Based on the reviewed evidence, we make several recommendations for future research. First, one limitation of the included studies is that they all have small samples (bipolar depression currently. Second, future work might also seek to employ more TBS protocols instead of standard rTMS, given its potential for greater treatment efficiency, reduction in participant burden and associated treatment costs. Third, we note many studies reported a lack of any side effects of the treatment. It is unclear whether these represent an omission to collect the data or some other form of bias, but it is unlikely that any effective treatment will not have any side effects, given the side effect burden in even placebo conditions. Fourth, research on the use of rTMS in the treatment of manic symptoms and those with mixed states BD, is still in its infancy. Future RCTs are necessary to understand how effective rTMS is, but also which protocols are best suited for this affective state; this remains unclear (e.g. low versus high-frequency, rTMS applied to the L- versus R-DLPFC).

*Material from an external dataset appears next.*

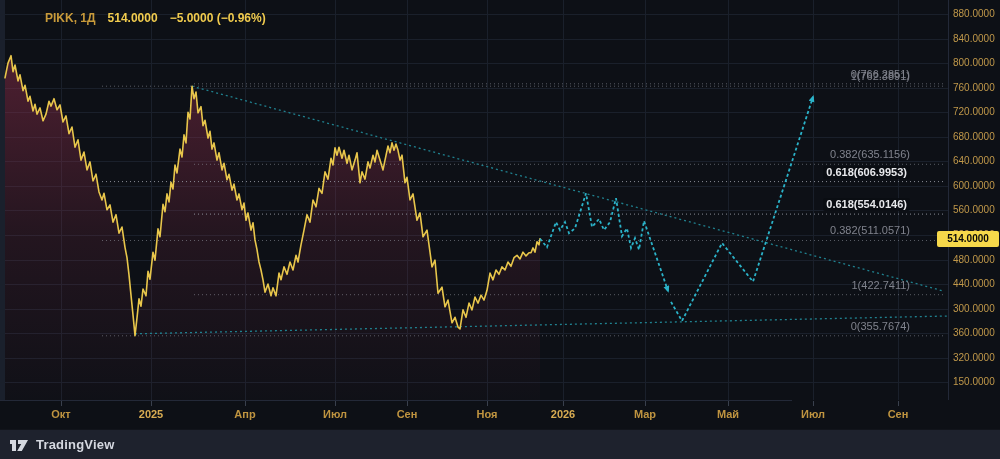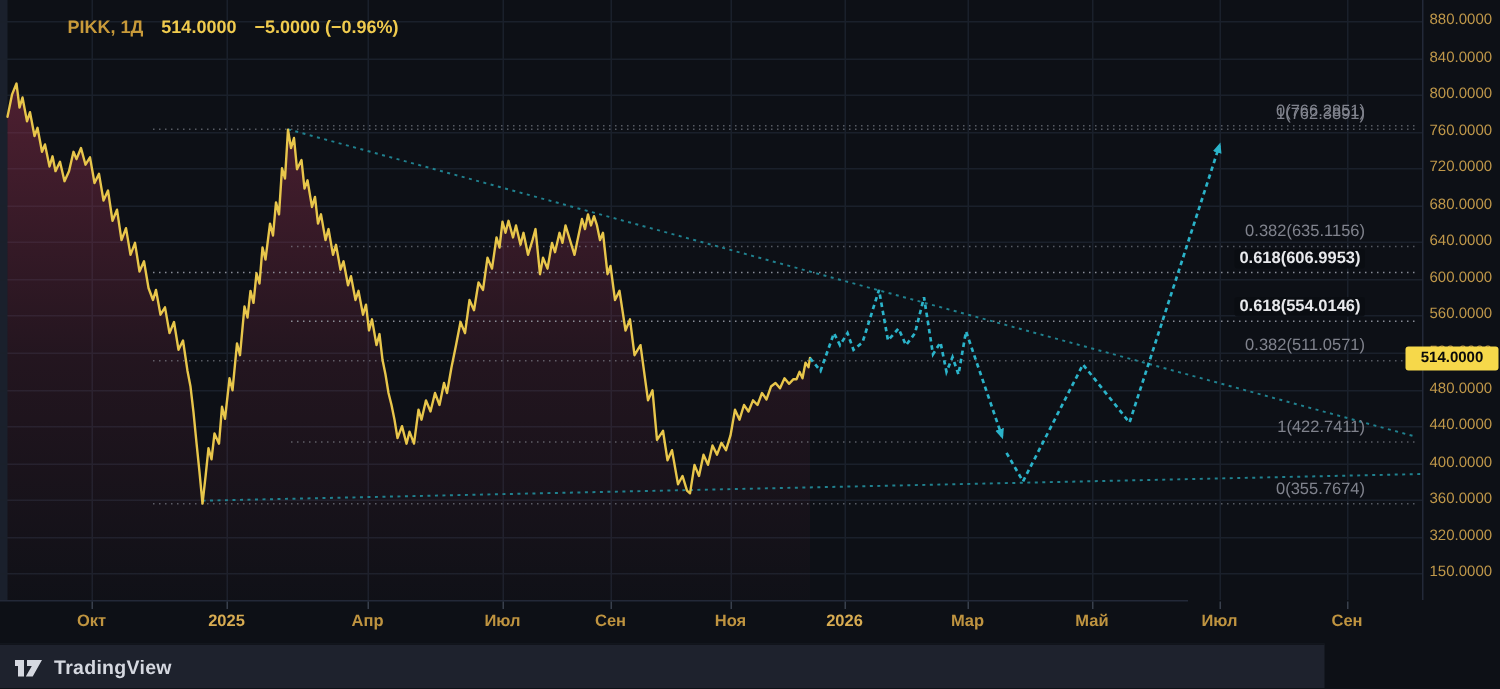"400.0000" div.price-tick { text: 400.0000 -> 300.0000 }
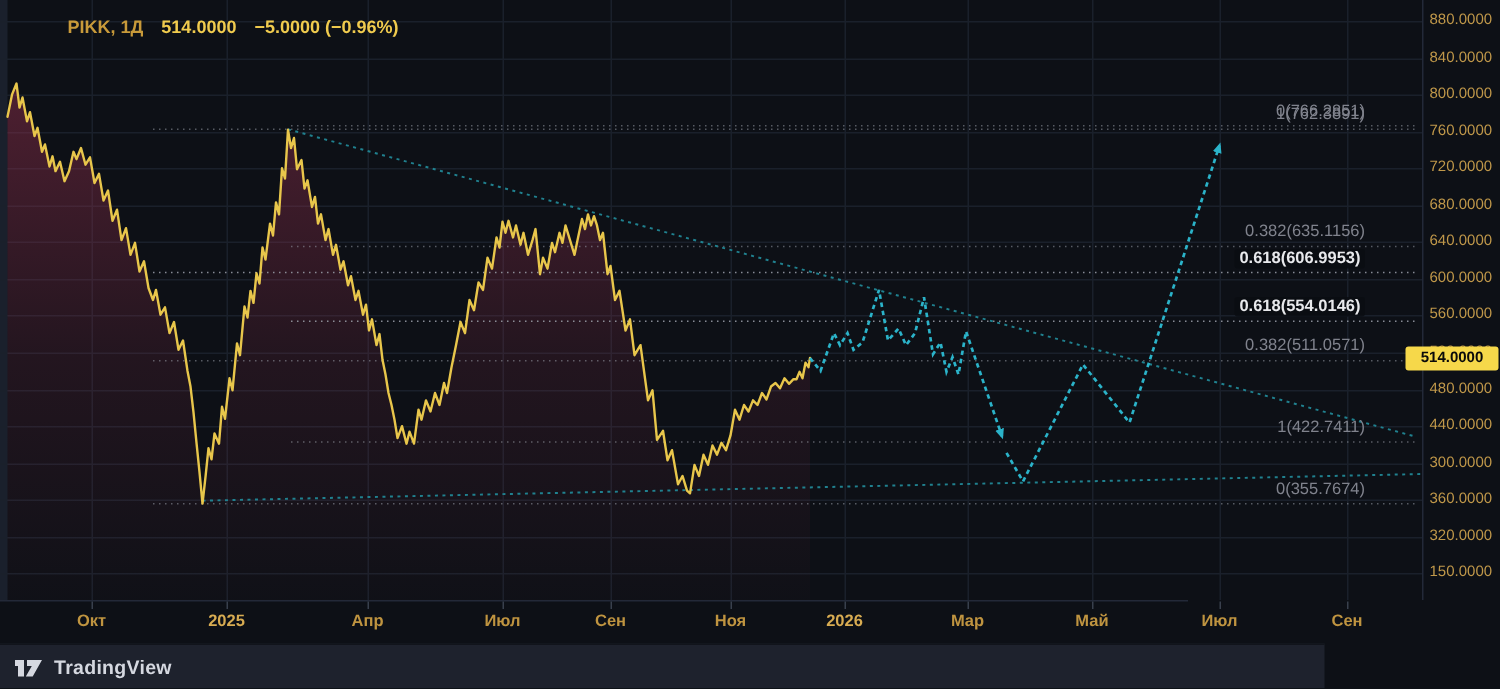"TradingView" .toolbar { width: 883px -> 1000px }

Fifth, there is a strong clinical need to better understand those at risk of affective switching following rTMS treatment. Future research trials should offer detailed information on the patients who do experience induced mania from treatment. Specific details such as the types of medications currently prescribed, previous number of manic episodes and descriptions of depressive and/or manic symptoms are critical and would be an important step to help guide clinical decision making. Similarly, more information on patients who demonstrate a response (i.e. significant reduction in symptoms) from RCT trials would be important, especially in the context of an adequately powered RCT. For instance, in unipolar depression, predictors of rTMS treatment response cover a range of neurobiological (e.g. hormonal), neuroimaging (e.g. higher baseline metabolic activity) and treatment parameter (e.g. number of pulses) factors.[83] Lastly, the mechanisms behind rTMS treatment remain largely unclear. A recent review of the potential mechanisms of rTMS unipolar depression has been conducted,[84] but whether these apply to bipolar depression and mania is unknown and remains a future research priority.

Conclusion

There is growing interest in the use of rTMS as a treatment for BD, with studies separately investigating the effects of rTMS on both depressive and manic symptoms. Based on the literature to date, there appears to be a possible signal of efficacy for rTMS in treating bipolar depression and mania. However, when compared with sham treatments, most RCTs reported no significant differences in symptoms, but there is a lack of any adequately powered trial. There is also a crucial need to establish the ideal rTMS treatment parameters to help better determine the efficacy of rTMS in the treatment of BD.